Start of SUPPLIED ENTRIES

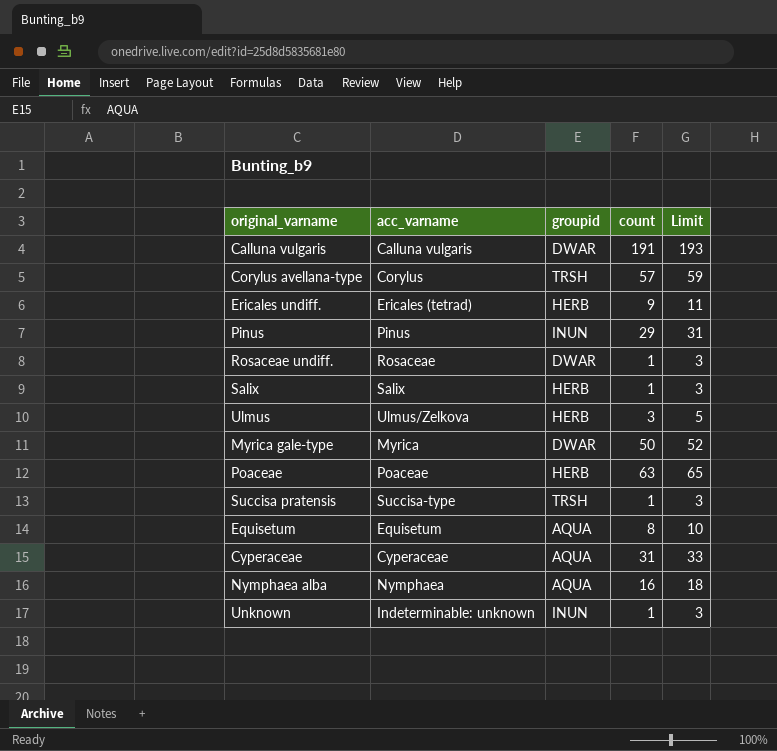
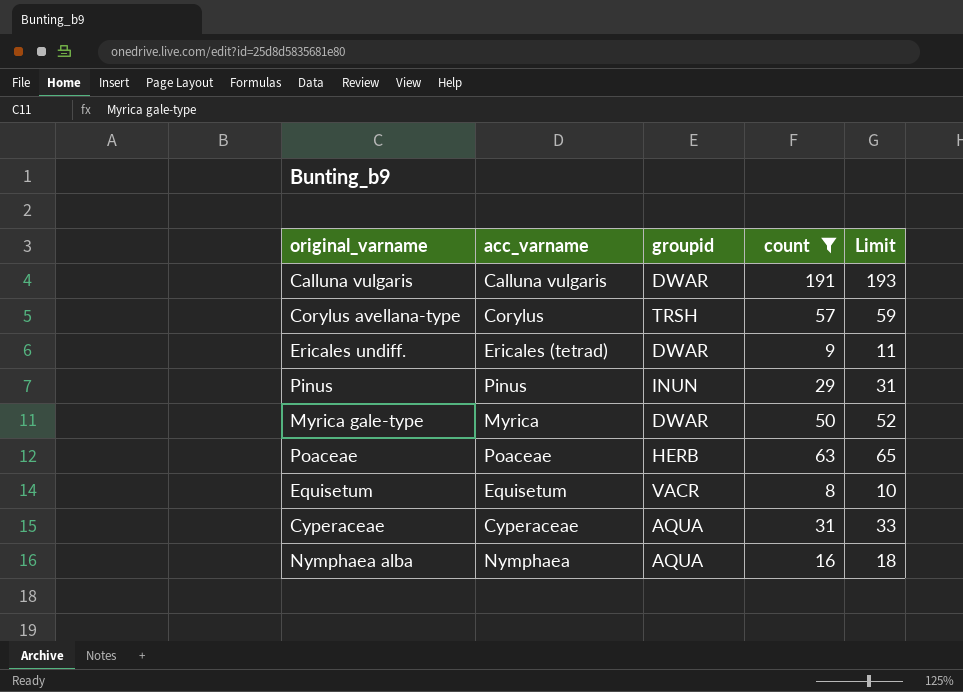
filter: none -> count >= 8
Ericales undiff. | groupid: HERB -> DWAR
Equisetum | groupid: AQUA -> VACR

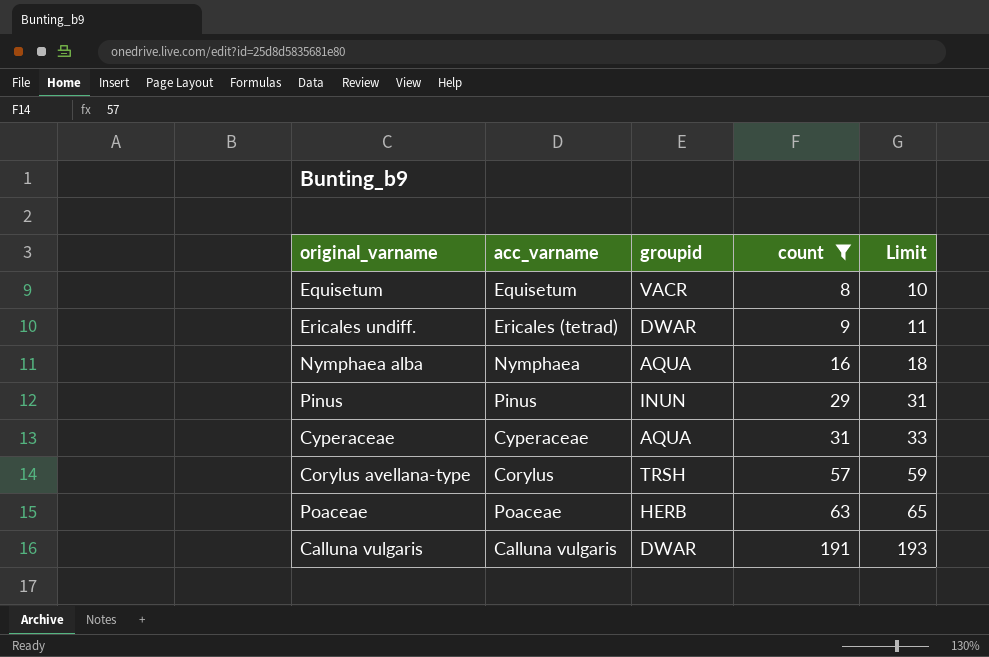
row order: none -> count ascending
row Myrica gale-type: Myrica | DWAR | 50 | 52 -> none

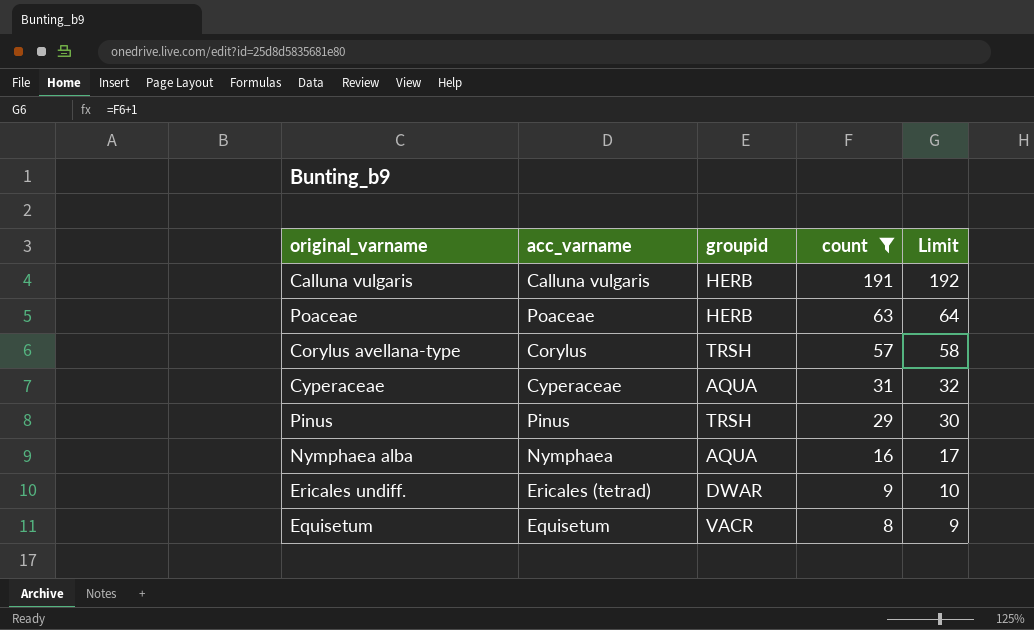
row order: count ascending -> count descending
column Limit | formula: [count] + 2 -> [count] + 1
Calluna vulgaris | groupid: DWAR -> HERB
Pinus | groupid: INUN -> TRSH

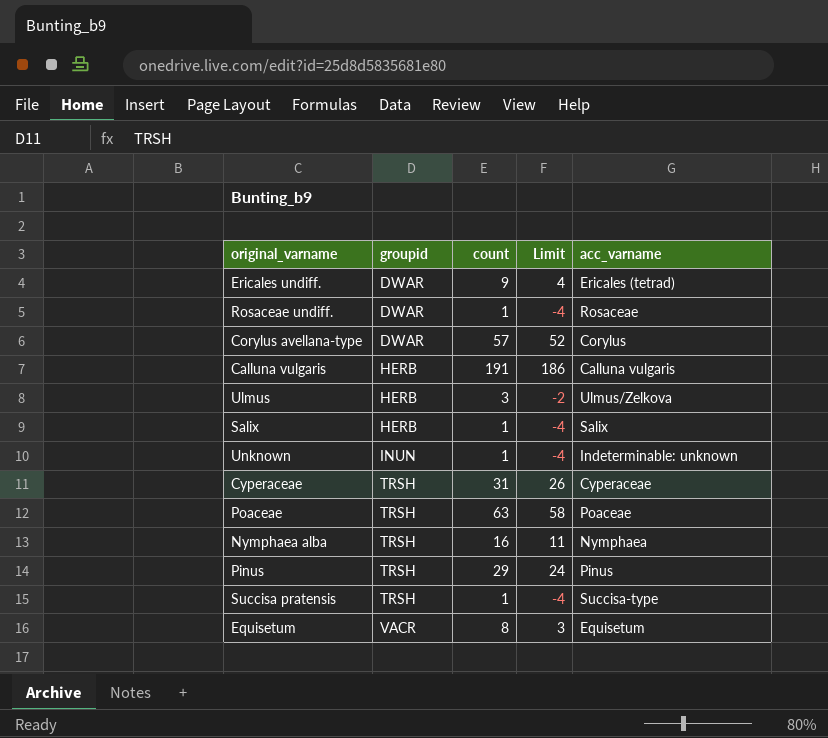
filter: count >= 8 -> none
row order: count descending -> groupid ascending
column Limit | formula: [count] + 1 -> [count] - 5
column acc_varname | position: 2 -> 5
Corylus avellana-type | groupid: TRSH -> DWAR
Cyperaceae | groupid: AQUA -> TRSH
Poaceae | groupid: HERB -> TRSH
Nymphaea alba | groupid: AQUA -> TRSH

End of SUPPLIED ENTRIES

### TASK INSTRUCTIONS
Every line above between the one containing "row Myrica gale-type: Myrica" and the one containing "column Limit | formula: [count] + 1", those two included, is to be printed exactly. No pictures go into the copy.

### SOLUTION FOR THIS TASK
row Myrica gale-type: Myrica | DWAR | 50 | 52 -> none

row order: count ascending -> count descending
column Limit | formula: [count] + 2 -> [count] + 1
Calluna vulgaris | groupid: DWAR -> HERB
Pinus | groupid: INUN -> TRSH

filter: count >= 8 -> none
row order: count descending -> groupid ascending
column Limit | formula: [count] + 1 -> [count] - 5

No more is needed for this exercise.